* **WORK REQUEST**
Please find the lines in the following records that hold "이용하고", and copy them.

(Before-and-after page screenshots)
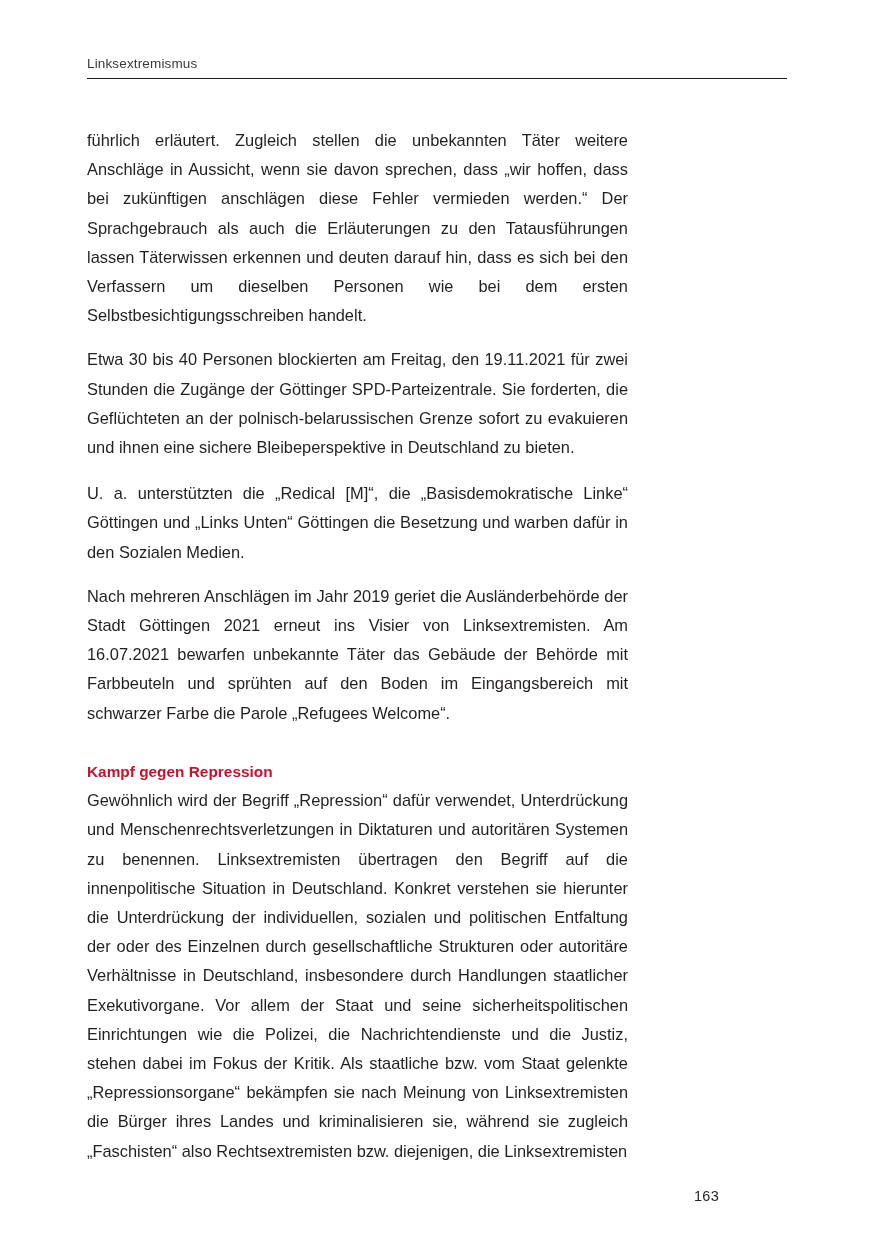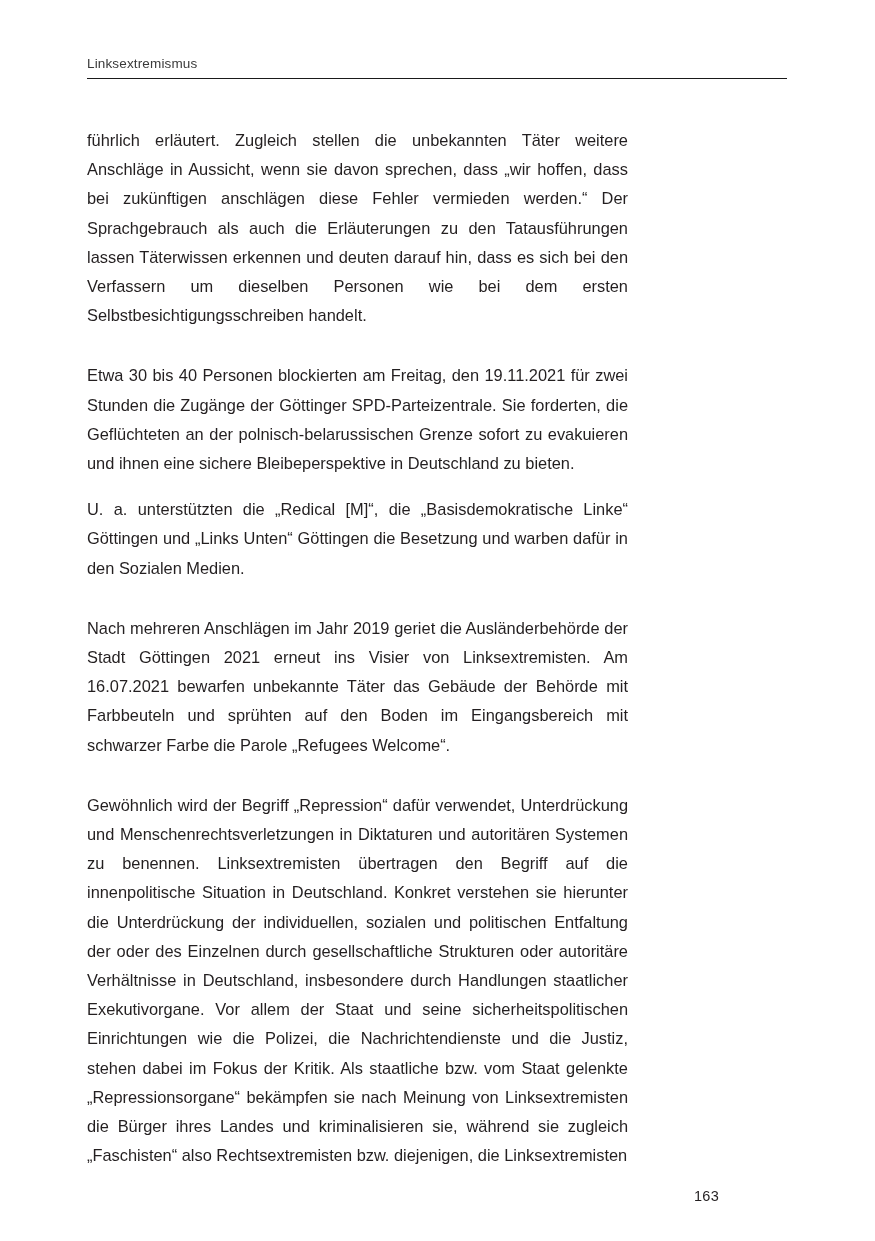--- a/index.html
+++ b/index.html
@@ -65,21 +65,21 @@
     font-size: 16.4px;
     line-height: 29.2px;
     text-align: justify;
     text-justify: inter-word;
     hyphens: none;
     margin: 0;
     color: #231f20;
   }
 
   .para + .para {
-    margin-top: 31px;
+    margin-top: 15px;
   }
 
   .para.tight {
     margin-top: 17px;
   }
 
   .section-heading {
     font-size: 15.4px;
     line-height: 29.2px;
     color: #c4122f;
@@ -116,20 +116,21 @@
   <div class="column">
 
     <p class="para">führlich erläutert. Zugleich stellen die unbekannten Täter weitere Anschläge in Aussicht, wenn sie davon sprechen, dass „wir hoffen, dass bei zukünftigen anschlägen diese Fehler vermieden werden.“ Der Sprachgebrauch als auch die Erläuterungen zu den Tatausführungen lassen Täterwissen erkennen und deuten darauf hin, dass es sich bei den Verfassern um dieselben Personen wie bei dem ersten Selbstbesichtigungsschreiben handelt.</p>
 
     <p class="para">Etwa 30 bis 40 Personen blockierten am Freitag, den 19.11.2021 für zwei Stunden die Zugänge der Göttinger SPD-Parteizentrale. Sie forderten, die Geflüchteten an der polnisch-belarussischen Grenze sofort zu evakuieren und ihnen eine sichere Bleibeperspektive in Deutschland zu bieten.</p>
 
     <p class="para tight">U. a. unterstützten die „Redical [M]“, die „Basisdemokratische Linke“ Göttingen und „Links Unten“ Göttingen die Besetzung und warben dafür in den Sozialen Medien.</p>
 
     <p class="para">Nach mehreren Anschlägen im Jahr 2019 geriet die Ausländerbehörde der Stadt Göttingen 2021 erneut ins Visier von Linksextremisten. Am 16.07.2021 bewarfen unbekannte Täter das Gebäude der Behörde mit Farbbeuteln und sprühten auf den Boden im Eingangsbereich mit schwarzer Farbe die Parole „Refugees Welcome“.</p>
 
+    <h2 class="section-heading">Kampf gegen Repression</h2>
 
     <p class="para">Gewöhnlich wird der Begriff „Repression“ dafür verwendet, Unterdrückung und Menschenrechtsverletzungen in Diktaturen und autoritären Systemen zu benennen. Linksextremisten übertragen den Begriff auf die innenpolitische Situation in Deutschland. Konkret verstehen sie hierunter die Unterdrückung der individuellen, sozialen und politischen Entfaltung der oder des Einzelnen durch gesellschaftliche Strukturen oder autoritäre Verhältnisse in Deutschland, insbesondere durch Handlungen staatlicher Exekutivorgane. Vor allem der Staat und seine sicherheitspolitischen Einrichtungen wie die Polizei, die Nachrichtendienste und die Justiz, stehen dabei im Fokus der Kritik. Als staatliche bzw. vom Staat gelenkte „Repressionsorgane“ bekämpfen sie nach Meinung von Linksextremisten die Bürger ihres Landes und kriminalisieren sie, während sie zugleich „Faschisten“ also Rechtsextremisten bzw. diejenigen, die Linksextremisten</p>
 
   </div>
 
   <div class="folio">163</div>
 
 </div>
 
 </body></html>

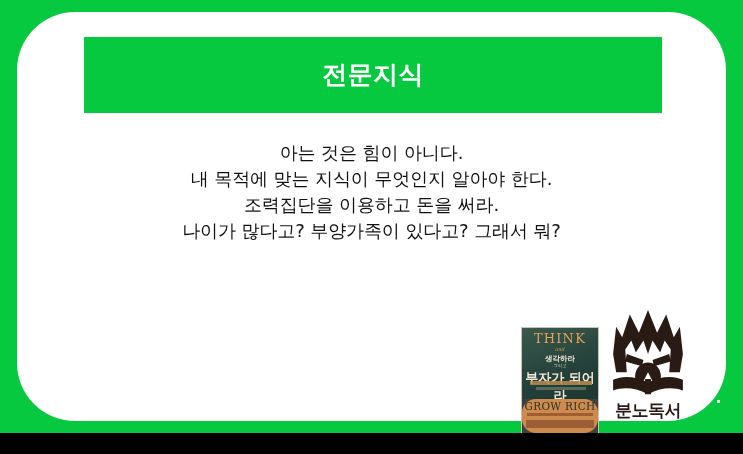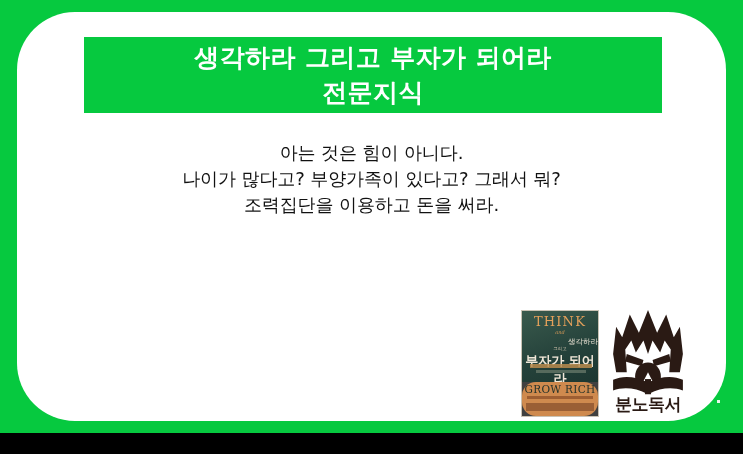--- a/index.html
+++ b/index.html
@@ -89,21 +89,21 @@
     font-weight: normal;
     line-height: 1.44;
     letter-spacing: -0.1px;
     white-space: nowrap;
   }
 
   
   .book-cover {
     position: absolute;
     left: 521px;
-    top: 310px;
+    top: 327px;
     width: 78px;
     height: 107px;
     background: #404040;
     border: 1px solid #c9c2b4;
     box-sizing: border-box;
     overflow: hidden;
     font-family: "DejaVu Serif", "Liberation Serif", serif;
   }
   .bc-top {
     position: absolute;
@@ -134,21 +134,21 @@
     font-style: italic;
   }
   .bc-kr1, .bc-kr2, .bc-kr3 {
     position: absolute;
     left: 0;
     width: 100%;
     text-align: center;
     color: #f0e7d8;
     font-family: "DejaVu Sans", "Liberation Sans", sans-serif;
   }
-  .bc-kr1 { top: 26px; font-size: 7.5px; font-weight: normal; text-align: right; }
+  .bc-kr1 { top: 26px; font-size: 7.5px; font-weight: bold; }
   .bc-kr2 { top: 35px; font-size: 4.5px; color: #cfc3ad; }
   .bc-kr3 { top: 41px; font-size: 13px; font-weight: bold; }
   .bc-sub {
     position: absolute;
     top: 53px;
     left: 8px;
     width: 62px;
     height: 4px;
     background: #b98b4e;
     opacity: 0.85;
@@ -211,21 +211,21 @@
   .logo-mark {
     position: absolute;
     left: 0;
     top: 0;
     width: 76px;
     height: 88px;
   }
   .logo-label {
     position: absolute;
     left: 0;
-    top: 86px;
+    top: 92px;
     width: 76px;
     text-align: center;
     color: #2a1a14;
     font-size: 17px;
     font-weight: bold;
     letter-spacing: -0.5px;
     white-space: nowrap;
     font-family: Liberation Serif, serif;
   }
 
@@ -240,28 +240,28 @@
 </style>
 </head>
 <body>
 
 <div class="slide">
 
   <div class="frame"></div>
   <div class="panel"></div>
 
   <div class="title-banner">
-    <div class="title-line">생각하라 그리고 부자가 되어라</div>
     <div class="title-line">전문지식</div>
   </div>
 
   <div class="body-text">
     <div class="body-line">아는 것은 힘이 아니다.</div>
+    <div class="body-line">내 목적에 맞는 지식이 무엇인지 알아야 한다.</div>
+    <div class="body-line">조력집단을 이용하고 돈을 써라.</div>
     <div class="body-line">나이가 많다고? 부양가족이 있다고? 그래서 뭐?</div>
-    <div class="body-line">조력집단을 이용하고 돈을 써라.</div>
   </div>
 
   <div class="book-cover">
     <div class="bc-top"></div>
     <div class="bc-think">THINK</div>
     <div class="bc-and">and</div>
     <div class="bc-kr1">생각하라</div>
     <div class="bc-kr2">그리고</div>
     <div class="bc-kr3">부자가 되어라</div>
     <div class="bc-sub"></div>

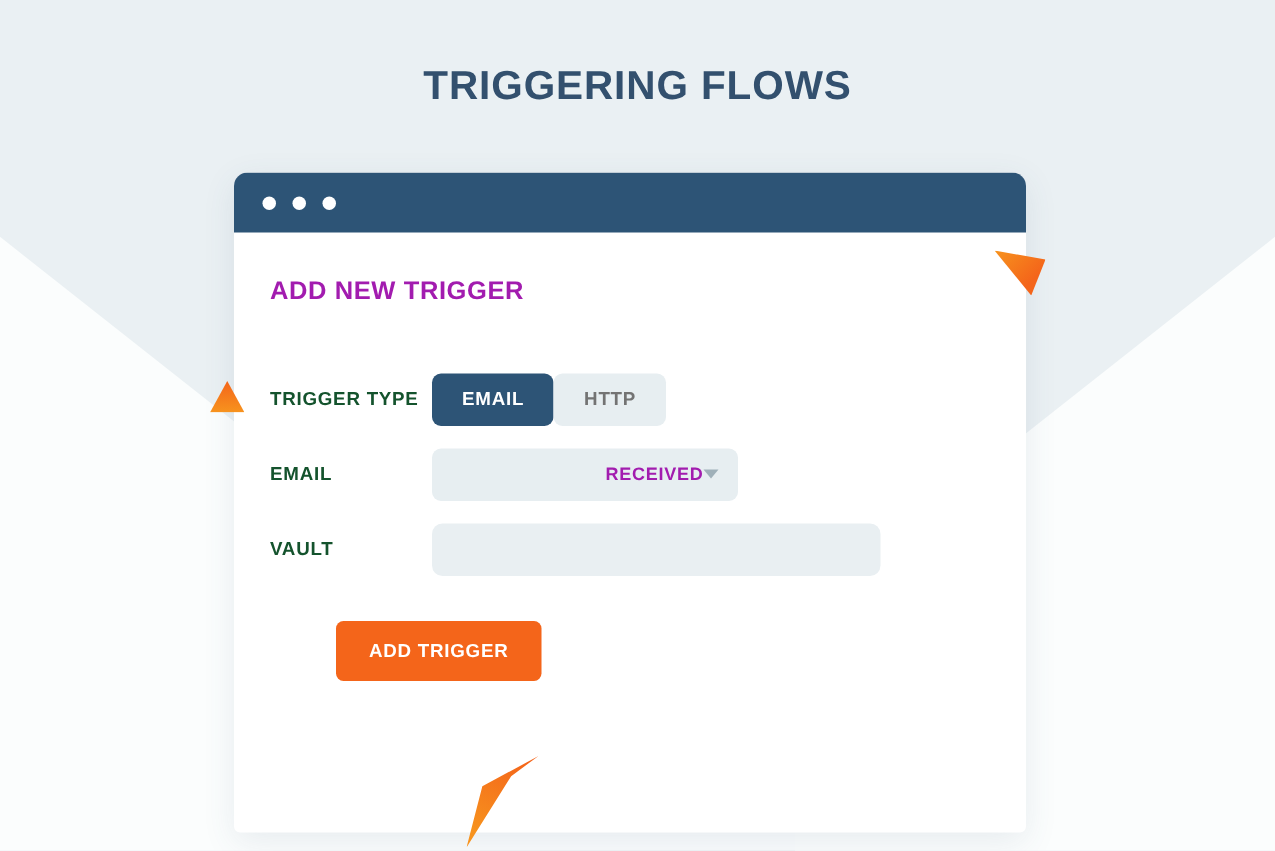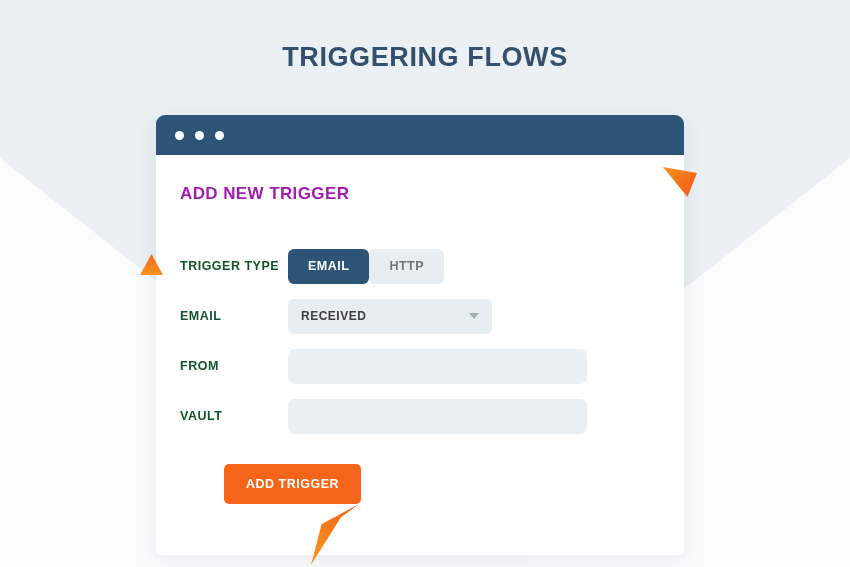--- a/index.html
+++ b/index.html
@@ -147,23 +147,24 @@
     border-radius: 6px;
     display: flex;
     align-items: center;
     padding: 0 13px;
     cursor: pointer;
     position: relative;
   }
   .select-value {
     font-size: 12px;
     font-weight: bold;
-    color: #404040;
+    color: #a21caf;
     letter-spacing: 0.5px;
     flex: 1;
+    text-align: right;
   }
   .caret {
     width: 0;
     height: 0;
     border-left: 5px solid transparent;
     border-right: 5px solid transparent;
     border-top: 6px solid #9fb0b9;
   }
 
   
@@ -262,24 +263,20 @@
     </div>
 
     <div class="row">
       <div class="row-label">EMAIL</div>
       <div class="select-box">
         <span class="select-value">RECEIVED</span>
         <span class="caret"></span>
       </div>
     </div>
 
-    <div class="row">
-      <div class="row-label">FROM</div>
-      <input class="text-input" type="text" placeholder="" style="">
-    </div>
 
 
     <div class="row">
       <div class="row-label">VAULT</div>
       <input class="text-input" type="text" placeholder="" style="">
     </div>
 
     <div class="submit-wrap">
       <button class="submit-btn">ADD TRIGGER</button>
     </div>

* **ANSWER FOR THE TASK**
+    <div class="body-line">조력집단을 이용하고 돈을 써라.</div>
-    <div class="body-line">조력집단을 이용하고 돈을 써라.</div>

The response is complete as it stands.